Esports As an Extracurricular Activity for Students

esports

Esports has a variety of benefits for students, including a global audience of 380 million viewers and an estimated $1.5 billion market. Esports is also an extracurricular activity that does not require physical travel and team meetings. Whether a student is averse to change or has physical limitations, esports can be the perfect choice. The games can be played virtually and are divided into two regular seasons and a playoff season. The playoff season consists of single elimination matches between the top teams and a final online tournament.

380 million people worldwide watch esports

According to a recent study, 380 million people will watch eSports events this year. Among those, 165 million are considered eSports enthusiasts. These people are predominantly based in North America, China, and South Korea. Besides watching eSports events, many eSports events will draw large crowds. These events are becoming more popular and attract a larger audience, even rivaling those of traditional professional sports.

The esports audience is made up of a diverse mix of people. The majority of fans are under 35 years old, and they skew male. That said, women make up 38% of the audience. Moreover, esports are just as popular among American male millennials as football or ice hockey. In fact, football is 2x as popular among men between the ages of 18 to 34 than esports.

$1.5 billion market

Esports is a rapidly growing industry. In addition to traditional sports like baseball, football and basketball, many video games are also becoming big money makers. Players can stream their games to earn money, or join bigger organizations to compete for large cash prizes. The industry has exploded in recent years, thanks to the popularity of esports and pop-culture. Esports events can draw thousands of spectators to watch their favorite players compete in tournaments.
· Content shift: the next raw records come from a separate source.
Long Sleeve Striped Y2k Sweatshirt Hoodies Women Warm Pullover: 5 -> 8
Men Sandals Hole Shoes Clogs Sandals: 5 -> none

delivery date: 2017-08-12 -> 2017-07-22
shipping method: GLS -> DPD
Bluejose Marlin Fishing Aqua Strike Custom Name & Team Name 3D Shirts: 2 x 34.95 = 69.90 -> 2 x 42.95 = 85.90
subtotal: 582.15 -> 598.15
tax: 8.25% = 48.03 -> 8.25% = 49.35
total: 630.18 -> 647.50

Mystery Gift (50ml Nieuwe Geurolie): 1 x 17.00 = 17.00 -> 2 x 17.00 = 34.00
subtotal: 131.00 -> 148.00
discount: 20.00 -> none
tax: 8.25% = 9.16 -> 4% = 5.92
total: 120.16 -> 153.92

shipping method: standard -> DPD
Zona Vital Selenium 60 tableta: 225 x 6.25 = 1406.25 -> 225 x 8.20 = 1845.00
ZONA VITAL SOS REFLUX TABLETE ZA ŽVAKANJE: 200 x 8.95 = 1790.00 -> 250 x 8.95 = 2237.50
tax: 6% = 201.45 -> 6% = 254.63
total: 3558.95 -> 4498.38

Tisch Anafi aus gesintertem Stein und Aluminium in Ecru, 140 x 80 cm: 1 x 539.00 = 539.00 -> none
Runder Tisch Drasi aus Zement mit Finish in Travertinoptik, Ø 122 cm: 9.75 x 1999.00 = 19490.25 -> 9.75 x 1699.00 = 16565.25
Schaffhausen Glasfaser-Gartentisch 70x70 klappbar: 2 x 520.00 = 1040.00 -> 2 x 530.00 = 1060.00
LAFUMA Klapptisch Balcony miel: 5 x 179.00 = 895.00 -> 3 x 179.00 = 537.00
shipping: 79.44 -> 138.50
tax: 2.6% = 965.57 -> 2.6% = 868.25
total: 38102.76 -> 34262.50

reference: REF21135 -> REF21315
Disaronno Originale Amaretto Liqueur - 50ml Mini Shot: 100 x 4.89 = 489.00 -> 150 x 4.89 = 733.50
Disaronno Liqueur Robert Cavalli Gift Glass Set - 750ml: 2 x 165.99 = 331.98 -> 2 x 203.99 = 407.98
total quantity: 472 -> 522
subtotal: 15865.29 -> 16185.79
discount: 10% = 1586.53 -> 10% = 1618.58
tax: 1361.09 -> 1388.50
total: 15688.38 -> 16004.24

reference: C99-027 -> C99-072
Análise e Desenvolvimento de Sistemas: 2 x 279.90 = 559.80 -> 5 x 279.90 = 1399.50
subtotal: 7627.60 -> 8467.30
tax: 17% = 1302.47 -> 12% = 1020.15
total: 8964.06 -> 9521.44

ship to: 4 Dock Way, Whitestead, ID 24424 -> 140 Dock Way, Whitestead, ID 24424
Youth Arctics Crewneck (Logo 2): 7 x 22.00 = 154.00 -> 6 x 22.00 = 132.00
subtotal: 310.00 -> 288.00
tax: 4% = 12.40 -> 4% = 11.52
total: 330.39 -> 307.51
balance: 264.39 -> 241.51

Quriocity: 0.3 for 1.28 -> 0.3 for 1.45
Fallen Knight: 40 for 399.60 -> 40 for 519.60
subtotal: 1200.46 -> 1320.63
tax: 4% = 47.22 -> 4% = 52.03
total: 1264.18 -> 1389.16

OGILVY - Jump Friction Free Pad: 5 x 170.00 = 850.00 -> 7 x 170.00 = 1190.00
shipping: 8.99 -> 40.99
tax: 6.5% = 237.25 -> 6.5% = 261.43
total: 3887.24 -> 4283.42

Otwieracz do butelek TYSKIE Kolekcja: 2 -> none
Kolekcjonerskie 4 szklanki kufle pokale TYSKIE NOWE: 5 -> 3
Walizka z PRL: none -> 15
Many well-known gaming and tech brands are stepping up their involvement in esports. Non-endemic and lifestyle brands are turning to esports for new marketing opportunities. Games publisher fees make up the largest portion of the industry, as game creators spend a significant amount of money to market and promote their products. However, this revenue stream will slow down in the next few years. The fastest growing revenue stream is content licensing. Content licenses will generate about $95 million this year, up eighty percent from 2016.

Authentic connection between players and viewers

The popularity of esports is explosive, creating new opportunities to connect and engage with the game’s culture. Not only do esports bring together players from different cultures and ages, they also build a community of fans. Some people travel long distances to watch a match, and they bond over their common fandom. Here are some strategies for building a more authentic connection between players and viewers in esports.

While traditional video games may exclude social interaction, multiplayer online games are vibrant community sites. This dynamic means that esports tournaments attract large numbers of viewers. This means that the sport has enormous potential as a business model for both players and companies. The potential for global expansion makes esports an attractive option for corporate sponsorship. Moreover, the growing popularity of esports has made it an appealing option for advertisers.

School-to-pro pipeline

Using the school-to-pro pipeline for esports is not new. The San Francisco Shock signed Grant “moth” Espe, who was part of the Harrisburg University esports team. The NFL and NBA have also benefitted from this educational system subsidy. Esports has partnered with high schools and state associations. The collegiate level of the game is rapidly growing.

While the majority of college-level esports programs are club-based, a handful of colleges offer full scholarships to players. And some colleges are beginning to create varsity gaming and a Big Ten league. Developing collegiate esports talent is a vital part of launching a professional league. Ultimately, this means that the school-to-pro pipeline will become more important to the industry.